Face à la guerre économique, Moscou a choisi de répondre par des
mesures similaires, mais concernant l’agriculture et non pas les
finances. Deux considérations ont guidé ce choix : d’abord, à court
terme, les autres BRICS peuvent pallier aux conséquences des prétendues
« sanctions » ; d’autre part, à moyen et long terme, la Russie se
prépare à la guerre et entend reconstituer complètement son agriculture
pour pouvoir vivre en autarcie.
En outre, les Anglo-Saxons ont prévu de paralyser la Russie de
l’intérieur. D’abord en activant, via l’Émirat islamique (ÉI), des
groupes terroristes au sein de sa population musulmane, puis en
organisant une contestation médiatique lors des élections municipales du
14 septembre. Des sommes d’argent considérables ont été apportées à
tous les candidats de l’opposition dans la trentaine de grandes villes
concernées, tandis qu’au moins 50 000 agitateurs ukrainiens, mêlés aux
réfugiés, sont en train de se regrouper à Saint-Petersbourg. La plupart
d’entre eux ont la double nationalité russe. Il s’agit à l’évidence de
reproduire en province les manifestations qui ont suivi à Moscou les
élections de décembre 2011 —la violence en plus— ; et d’engager le pays
dans un processus de révolution colorée auquel une partie des
fonctionnaires et de la classe dirigeante est favorable.
Pour ce faire, Washington a nommé un nouvel ambassadeur en Russie,
John Tefft, qui avait préparé la « révolution des roses » en Géorgie et
le coup d’État en Ukraine.
Il importera pour le président Vladimir Poutine de pouvoir faire
confiance à son Premier ministre, Dmitry Medvedev, que Washington
espérait recruter pour le renverser.
- Narendra Modi
Considérant l’imminence du danger, Moscou serait parvenu à convaincre
Pékin d’accepter l’adhésion de l’Inde contre celle de l’Iran (mais
aussi celles du Pakistan et de la Mongolie) à l’Organisation de
coopération de Shanghai (OCS). La décision devrait être rendue publique
lors du sommet prévu à Douchambé (Tajikistan) les 12 et 13 septembre.
Elle devrait mettre un terme au conflit qui oppose depuis des siècles
l’Inde et la Chine et les engager dans une coopération militaire.
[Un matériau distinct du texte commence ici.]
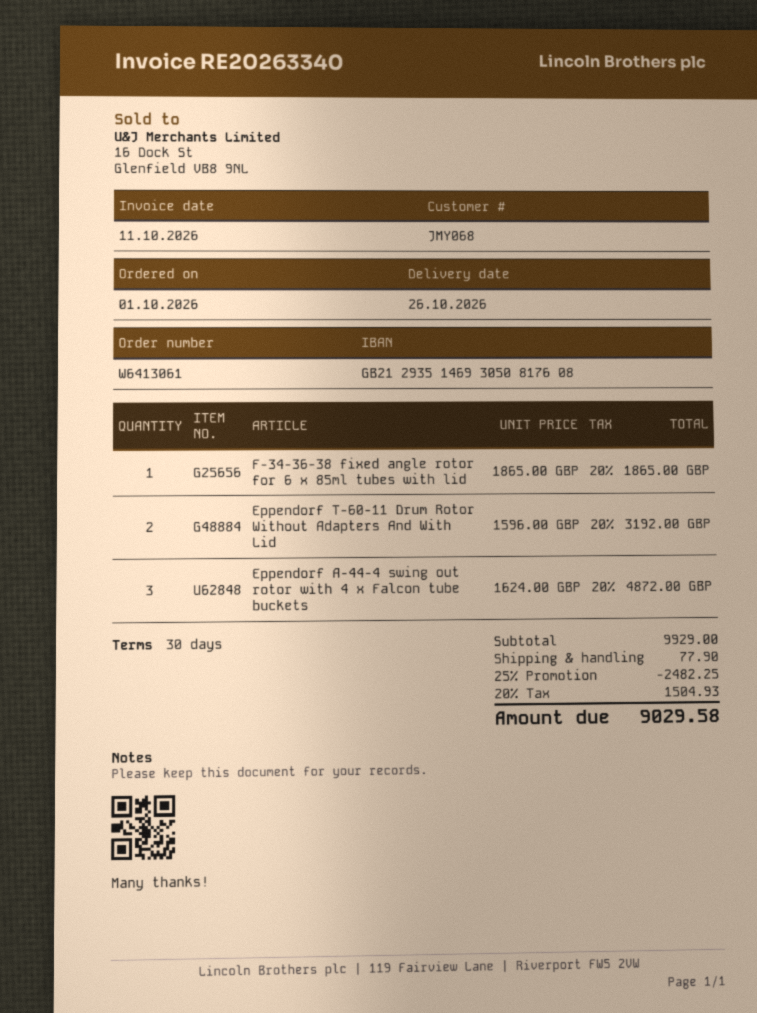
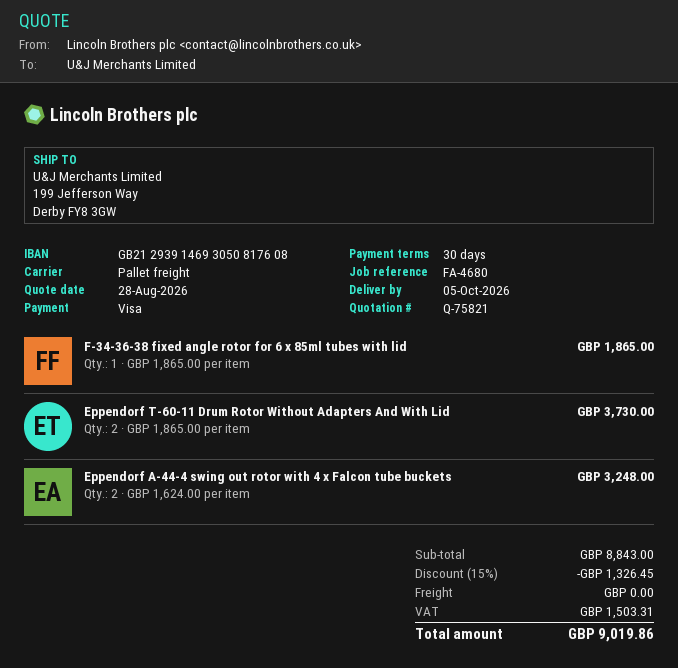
delivery date: 2026-10-26 -> 2026-10-05
bank account: GB21293514693050817608 -> GB21293914693050817608
Eppendorf T-60-11 Drum Rotor Without Adapters And With Lid: 2 x 1596.00 = 3192.00 -> 2 x 1865.00 = 3730.00
Eppendorf A-44-4 swing out rotor with 4 x Falcon tube buckets: 3 x 1624.00 = 4872.00 -> 2 x 1624.00 = 3248.00
subtotal: 9929.00 -> 8843.00
discount: 25% = 2482.25 -> 15% = 1326.45
shipping: 77.90 -> 0.00
tax: 1504.93 -> 1503.31
total: 9029.58 -> 9019.86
Ce
retournement, s’il est confirmé, terminerait également la lune de miel
entre New Delhi et Washington, qui espérait distancier l’Inde de la
Russie en lui donnant accès notamment à des technologies nucléaires.
L’adhésion de New Dehli est aussi un pari sur la sincérité de son
nouveau Premier ministre, Narendra Modi, alors que pèse sur lui le
soupçon d’avoir encouragé des violences anti-musulmanes, en 2002, au
Gujarat dont il était le ministre-chef.
- Ayatollah Ali Khamenei
En outre, l’adhésion de l’Iran, qui représente une provocation face à
Washington, devrait apporter à l’OCS une connaissance précise des
mouvements jihadistes et des moyens de les contrer. Là encore, si elle
était confirmée, elle réduirait la volonté iranienne de négocier une
pause avec le « Grand Satan » qui l’avait conduit à élire cheik Hassan
Rohani à la présidence. Ce serait un pari sur l’autorité du Guide
suprême de la Révolution islamique, l’ayatollah Ali Khamenei.
De fait ces adhésions marqueraient le début du basculement du monde de l’Occident vers l’Orient [4].
Reste que cette évolution doit être protégée militairement. C’est le
rôle de l’Organisation du Traité de sécurité collective (OTSC),
constituée autour de la Russie, mais dont la Chine ne fait pas partie. À
la différence de l’Otan, cette organisation est une alliance classique,
compatible avec la Charte des Nations unies puisque chaque membre
conserve le choix d’en sortir s’il le veut. C’est donc en s’appuyant sur
cette liberté que Washington a tenté, au cours des derniers mois, d’en
acheter certains membres, notamment l’Arménie. Cependant, la situation
chaotique en Ukraine semble avoir refroidi ceux qui y rêvaient d’une
« protection » états-unienne.
La tension devrait donc s’accroître dans les prochaines semaines.